EdgeCIM: A Hardware-Software Co-Design for CIM-Based Acceleration of Small Language Models

Abstract: The growing demand for deploying Small LLMs (SLMs) on edge devices, including laptops, smartphones, and embedded platforms, has exposed fundamental inefficiencies in existing accelerators. While GPUs handle prefill workloads efficiently, the autoregressive decoding phase is dominated by GEMV operations that are inherently memory-bound, resulting in poor utilization and prohibitive energy costs at the edge. In this work, we present EdgeCIM, a hardware-software co-design framework that rethinks accelerator design for end-to-end decoder-only inference. At its core is a CIM macro, implemented in 65nm, coupled with a tile-based mapping strategy that balances pipeline stages, maximizing parallelism while alleviating DRAM bandwidth bottlenecks. Our simulator enables design space exploration of SLMs up to 4B parameters, identifying Pareto-optimal configurations in terms of latency and energy. Compared to an NVIDIA Orin Nano, EdgeCIM achieves up to 7.3x higher throughput and 49.59x better energy efficiency on LLaMA3.2-1B, and delivers 9.95x higher throughput than Qualcomm SA8255P on LLaMA3.2-3B. Extensive benchmarks on TinyLLaMA-1.1B, LLaMA3.2 (1B, 3B), Phi-3.5-mini-3.8B, Qwen2.5 (0.5B, 1.5B, 3B), SmolLM2-1.7B, SmolLM3-3B, and Qwen3 (0.6B, 1.7B, 4B) reveal that our accelerator, under INT4 precision, achieves on average 336.42 tokens/s and 173.02 tokens/J. These results establish EdgeCIM as a compelling solution towards real-time, energy-efficient edge-scale SLM inference.

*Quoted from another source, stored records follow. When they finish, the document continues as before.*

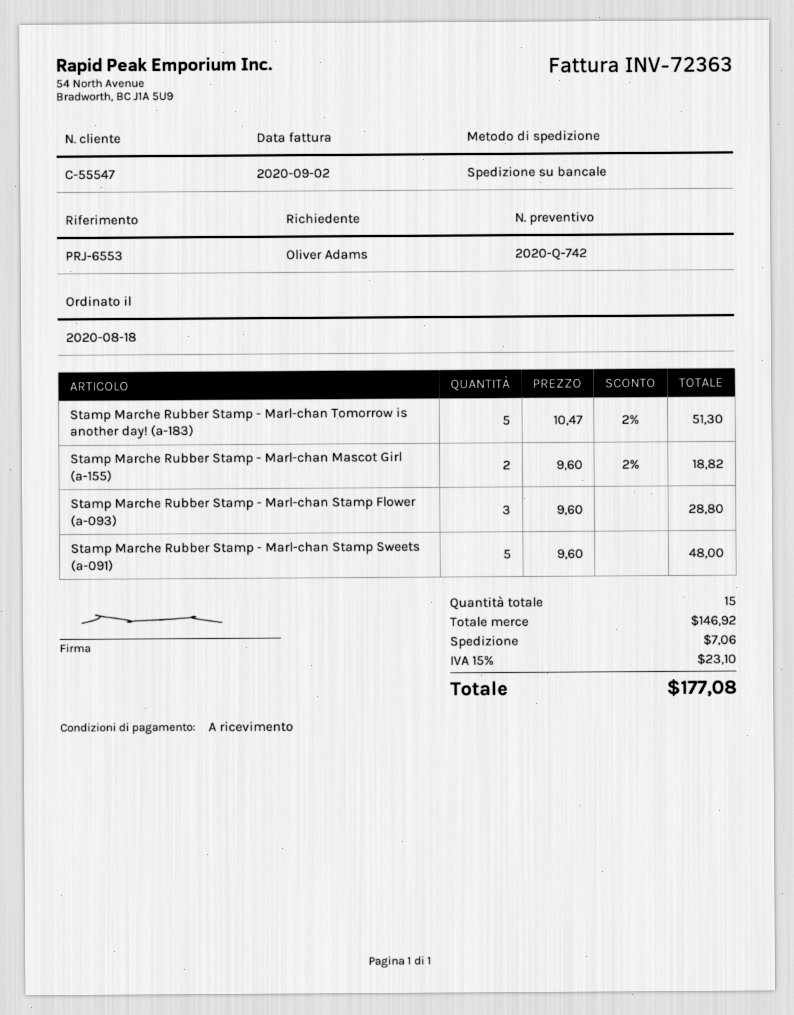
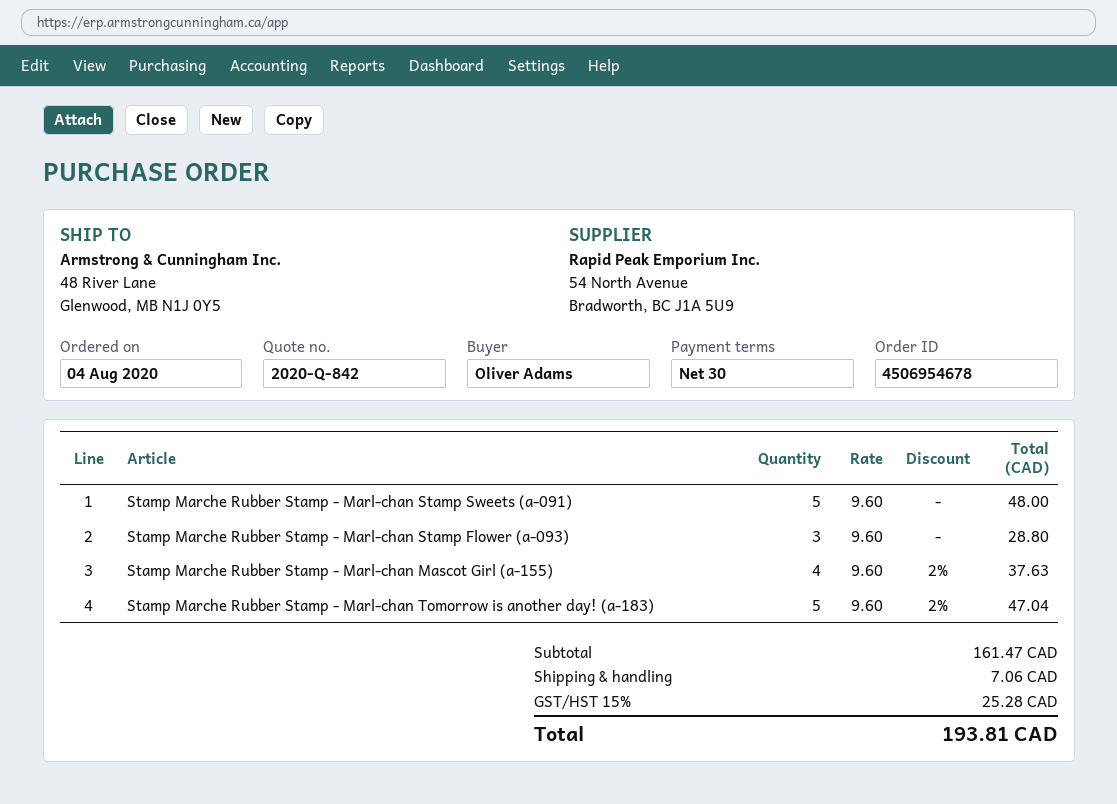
quote number: 2020-Q-742 -> 2020-Q-842
order date: 2020-08-18 -> 2020-08-04
payment terms: on receipt -> 30 days
Stamp Marche Rubber Stamp - Marl-chan Tomorrow is another day! (a-183): 5 x 10.47 - 2% = 51.30 -> 5 x 9.60 - 2% = 47.04
Stamp Marche Rubber Stamp - Marl-chan Mascot Girl (a-155): 2 x 9.60 - 2% = 18.82 -> 4 x 9.60 - 2% = 37.63
subtotal: 146.92 -> 161.47
tax: 15% = 23.10 -> 15% = 25.28
total: 177.08 -> 193.81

• The paper introduces a hardware-software co-design that leverages compute-in-memory to optimize the GEMV-dominated decoding phase in small language models.
• It employs an active-tile pipelined mapping strategy and a genetic DSE framework to balance memory transfers with computation, significantly improving throughput.
• Experimental results show up to 9.95× throughput gains and 49.59× energy efficiency improvements over conventional edge accelerators.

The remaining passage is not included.